We used to have this hole in the backyard. It was meant to be a new drainage area for the septic system and was one of the many of dad's unfinished projects. He'd always get jazzed up about one thing or another and we'd spend a weekend digging holes or re-roofing the house or sawing wood or banging nails into this or that. I always knew he was serious when he'd remove his shirt and put a sweatband around his forehead. Normally a crewcut engineer with a pocket protector and slide rule, it was not a reassuring sight. If you've ever seen Michael Douglas in Falling Down, you'll know what I mean. He was a weekend warrior with a very short expiration date. Once Monday morning came and he put on his name badge and pocket protector the project was over, whether it was finished or not. And it was never finished. That's why there was a big hole in the yard for about fifteen years.

One day, long after the hole was started—when I was the ugly age of fifteen—I decided to burn all my airplane models. Some years earlier, when I was eleven, those airplanes were my pride and joy. I especially loved the WWII fighters—P-38 Lightnings, P-51 Mustangs, and, of course the glorious Spitfires. I had them hanging from the ceiling of my bedroom. They were all there, in an eternal and frozen dogfight. I'd look up at them in the middle of the night and pretend I was in one of the cockpits, a hero in the midst of an ace maneuver. Anytime a visitor came into my room they looked up in amazement at the expertly-painted and painstakingly-constructed planes. Then one day I grew up, got sick of them all and burned them—in the big hole in the backyard.
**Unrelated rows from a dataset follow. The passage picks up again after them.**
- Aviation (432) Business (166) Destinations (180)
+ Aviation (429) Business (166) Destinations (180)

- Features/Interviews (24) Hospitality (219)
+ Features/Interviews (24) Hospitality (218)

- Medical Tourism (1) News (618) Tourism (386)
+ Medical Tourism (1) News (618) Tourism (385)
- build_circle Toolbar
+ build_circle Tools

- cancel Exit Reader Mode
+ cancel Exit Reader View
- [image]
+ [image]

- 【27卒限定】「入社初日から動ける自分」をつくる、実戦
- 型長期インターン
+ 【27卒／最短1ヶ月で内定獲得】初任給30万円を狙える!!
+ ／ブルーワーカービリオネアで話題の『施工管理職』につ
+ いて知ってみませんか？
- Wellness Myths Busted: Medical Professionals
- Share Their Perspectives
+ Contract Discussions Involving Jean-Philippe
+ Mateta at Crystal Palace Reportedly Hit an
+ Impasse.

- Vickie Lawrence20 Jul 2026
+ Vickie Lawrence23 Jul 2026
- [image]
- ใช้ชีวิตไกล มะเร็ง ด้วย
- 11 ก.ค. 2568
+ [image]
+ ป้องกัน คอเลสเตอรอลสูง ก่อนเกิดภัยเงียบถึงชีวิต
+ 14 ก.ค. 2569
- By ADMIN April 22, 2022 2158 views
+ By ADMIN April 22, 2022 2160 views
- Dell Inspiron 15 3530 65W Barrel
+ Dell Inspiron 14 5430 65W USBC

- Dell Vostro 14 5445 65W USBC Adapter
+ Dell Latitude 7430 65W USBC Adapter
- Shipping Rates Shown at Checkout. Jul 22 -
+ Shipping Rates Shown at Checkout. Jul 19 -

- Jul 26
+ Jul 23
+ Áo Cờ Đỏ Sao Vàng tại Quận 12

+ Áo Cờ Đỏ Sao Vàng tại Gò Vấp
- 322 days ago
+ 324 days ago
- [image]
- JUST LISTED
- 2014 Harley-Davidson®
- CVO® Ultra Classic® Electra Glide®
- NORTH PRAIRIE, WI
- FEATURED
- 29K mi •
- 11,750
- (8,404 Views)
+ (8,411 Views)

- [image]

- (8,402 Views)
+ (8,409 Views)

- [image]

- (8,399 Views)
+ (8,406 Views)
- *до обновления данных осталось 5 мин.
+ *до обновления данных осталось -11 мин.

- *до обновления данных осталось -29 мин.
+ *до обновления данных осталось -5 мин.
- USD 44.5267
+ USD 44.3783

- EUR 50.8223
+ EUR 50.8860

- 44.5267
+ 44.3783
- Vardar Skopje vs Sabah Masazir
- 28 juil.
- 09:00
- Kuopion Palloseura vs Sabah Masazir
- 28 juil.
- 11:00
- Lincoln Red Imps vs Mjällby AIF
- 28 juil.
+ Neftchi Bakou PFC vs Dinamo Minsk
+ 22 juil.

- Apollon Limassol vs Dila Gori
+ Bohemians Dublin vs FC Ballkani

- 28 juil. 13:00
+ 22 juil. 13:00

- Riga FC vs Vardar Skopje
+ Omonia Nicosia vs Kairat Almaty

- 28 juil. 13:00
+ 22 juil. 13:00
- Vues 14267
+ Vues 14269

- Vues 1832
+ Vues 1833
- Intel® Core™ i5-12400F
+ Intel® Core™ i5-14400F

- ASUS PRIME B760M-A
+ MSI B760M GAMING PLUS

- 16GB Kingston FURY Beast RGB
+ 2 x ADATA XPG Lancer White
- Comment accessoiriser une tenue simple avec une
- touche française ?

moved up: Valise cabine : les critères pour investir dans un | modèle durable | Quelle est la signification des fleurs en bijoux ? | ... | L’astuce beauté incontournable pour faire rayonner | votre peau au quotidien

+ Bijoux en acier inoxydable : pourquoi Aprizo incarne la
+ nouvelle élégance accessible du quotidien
At the age of eleven, everything was just about right in life. It was before girlfriends and cars and peer pressure. Fun was playing a board game on Friday night or maybe Pinocle with my grandmother and her friends. There was no booze or lust. Cynicism was rare. I liked to build model planes and hang them from the ceiling. When I'd finished one, the next big goal in life was to start another.

A few months ago at an air show, at the age of 53, I saw my first Spitfire in person. Coming through the gates I saw it right away and ran up to it. "Jeez!" I proclaimed in my eleven-year-old voice. It all came back. I could see my own, miniature Spitfire hanging from black thread and a thumbtack. I recalled how carefully I'd painted the camouflage. My daydream was jolted when the real plane's propellor began to turn. The aircraft roared down the runway and flew into the sky. "Jeeeeeeeez!" I said again as I photographed every minute of its ascent into heaven. Ten minutes later it was gone except for the smell of its exhaust fumes. It disappeared to the south.

When I could no longer hear the Spitfire, I wondered why I'd burned all those models. I so wanted them back again. Then I remembered the acrid smell of the burning plastic and winced. I'd never want to be fifteen ever again. But eleven, now that was the perfect age. It was right around then that we started digging the hole in the backyard. I suppose, by now, it's all filled in, at least I hope so.